- Exercise -
Scan the entries for the word "found", and copy every line where it appears.

- Data for processing -
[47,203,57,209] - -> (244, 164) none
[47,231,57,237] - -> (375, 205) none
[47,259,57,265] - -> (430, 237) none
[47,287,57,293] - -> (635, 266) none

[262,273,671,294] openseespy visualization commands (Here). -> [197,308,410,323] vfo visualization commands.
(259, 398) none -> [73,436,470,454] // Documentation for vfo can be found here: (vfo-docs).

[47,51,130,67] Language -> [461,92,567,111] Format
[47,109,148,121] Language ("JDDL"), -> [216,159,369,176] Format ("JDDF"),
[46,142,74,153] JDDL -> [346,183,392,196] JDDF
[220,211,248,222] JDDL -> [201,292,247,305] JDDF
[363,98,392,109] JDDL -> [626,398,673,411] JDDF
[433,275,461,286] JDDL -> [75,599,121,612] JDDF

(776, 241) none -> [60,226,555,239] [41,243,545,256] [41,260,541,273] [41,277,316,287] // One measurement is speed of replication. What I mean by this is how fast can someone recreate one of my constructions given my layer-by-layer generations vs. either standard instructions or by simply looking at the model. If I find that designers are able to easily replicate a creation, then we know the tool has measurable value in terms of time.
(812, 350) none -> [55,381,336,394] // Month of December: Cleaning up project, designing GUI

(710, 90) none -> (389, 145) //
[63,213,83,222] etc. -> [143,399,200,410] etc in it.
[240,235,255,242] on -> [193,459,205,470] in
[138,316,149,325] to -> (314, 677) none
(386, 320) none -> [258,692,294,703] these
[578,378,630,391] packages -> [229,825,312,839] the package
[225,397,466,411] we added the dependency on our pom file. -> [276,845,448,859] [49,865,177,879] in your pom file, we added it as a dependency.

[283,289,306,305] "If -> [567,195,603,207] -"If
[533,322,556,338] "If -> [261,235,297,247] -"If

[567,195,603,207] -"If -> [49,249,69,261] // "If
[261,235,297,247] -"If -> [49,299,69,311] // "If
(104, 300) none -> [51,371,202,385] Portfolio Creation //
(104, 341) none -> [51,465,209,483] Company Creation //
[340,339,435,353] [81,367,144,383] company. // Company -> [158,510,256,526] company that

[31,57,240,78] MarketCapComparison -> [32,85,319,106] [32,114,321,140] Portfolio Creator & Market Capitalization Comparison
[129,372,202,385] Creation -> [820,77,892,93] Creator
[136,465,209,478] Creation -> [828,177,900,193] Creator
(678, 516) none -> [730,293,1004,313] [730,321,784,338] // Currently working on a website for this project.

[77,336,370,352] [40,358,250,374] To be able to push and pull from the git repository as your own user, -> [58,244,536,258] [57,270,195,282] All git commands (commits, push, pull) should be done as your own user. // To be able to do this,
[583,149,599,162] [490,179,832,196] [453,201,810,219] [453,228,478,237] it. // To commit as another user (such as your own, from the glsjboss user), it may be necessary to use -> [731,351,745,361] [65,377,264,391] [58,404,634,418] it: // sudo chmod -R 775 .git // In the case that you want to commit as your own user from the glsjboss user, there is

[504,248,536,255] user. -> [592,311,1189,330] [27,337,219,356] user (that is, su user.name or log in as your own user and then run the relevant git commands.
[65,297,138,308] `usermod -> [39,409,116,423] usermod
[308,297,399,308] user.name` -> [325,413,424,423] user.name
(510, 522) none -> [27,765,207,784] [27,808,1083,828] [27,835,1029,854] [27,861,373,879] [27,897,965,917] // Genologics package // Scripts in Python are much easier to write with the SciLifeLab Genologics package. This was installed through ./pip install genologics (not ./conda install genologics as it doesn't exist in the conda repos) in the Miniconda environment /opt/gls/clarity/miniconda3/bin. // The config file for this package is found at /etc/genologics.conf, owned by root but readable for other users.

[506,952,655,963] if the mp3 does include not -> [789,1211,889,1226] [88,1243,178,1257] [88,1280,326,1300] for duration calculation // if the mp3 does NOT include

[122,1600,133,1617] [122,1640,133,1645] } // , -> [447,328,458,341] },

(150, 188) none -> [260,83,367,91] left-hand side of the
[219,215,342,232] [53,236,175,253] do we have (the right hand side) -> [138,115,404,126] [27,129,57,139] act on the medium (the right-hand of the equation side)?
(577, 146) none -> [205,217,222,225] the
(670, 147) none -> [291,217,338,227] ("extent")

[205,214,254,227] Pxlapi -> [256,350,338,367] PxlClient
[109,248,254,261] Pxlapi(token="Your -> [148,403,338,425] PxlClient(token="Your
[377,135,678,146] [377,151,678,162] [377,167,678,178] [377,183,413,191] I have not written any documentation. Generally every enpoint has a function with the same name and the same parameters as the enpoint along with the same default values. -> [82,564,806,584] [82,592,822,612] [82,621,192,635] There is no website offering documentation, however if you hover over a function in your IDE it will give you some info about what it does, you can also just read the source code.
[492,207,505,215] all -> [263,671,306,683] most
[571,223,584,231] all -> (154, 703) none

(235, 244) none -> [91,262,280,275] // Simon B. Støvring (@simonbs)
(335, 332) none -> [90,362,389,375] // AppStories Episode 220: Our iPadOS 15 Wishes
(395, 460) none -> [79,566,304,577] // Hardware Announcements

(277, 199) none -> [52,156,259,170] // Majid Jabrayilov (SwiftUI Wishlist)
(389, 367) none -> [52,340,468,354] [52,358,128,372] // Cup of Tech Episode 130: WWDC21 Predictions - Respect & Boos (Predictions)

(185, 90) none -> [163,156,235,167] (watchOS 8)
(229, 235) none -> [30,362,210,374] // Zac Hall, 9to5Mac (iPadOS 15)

- Answer for the task -
(259, 398) none -> [73,436,470,454] // Documentation for vfo can be found here: (vfo-docs).
(510, 522) none -> [27,765,207,784] [27,808,1083,828] [27,835,1029,854] [27,861,373,879] [27,897,965,917] // Genologics package // Scripts in Python are much easier to write with the SciLifeLab Genologics package. This was installed through ./pip install genologics (not ./conda install genologics as it doesn't exist in the conda repos) in the Miniconda environment /opt/gls/clarity/miniconda3/bin. // The config file for this package is found at /etc/genologics.conf, owned by root but readable for other users.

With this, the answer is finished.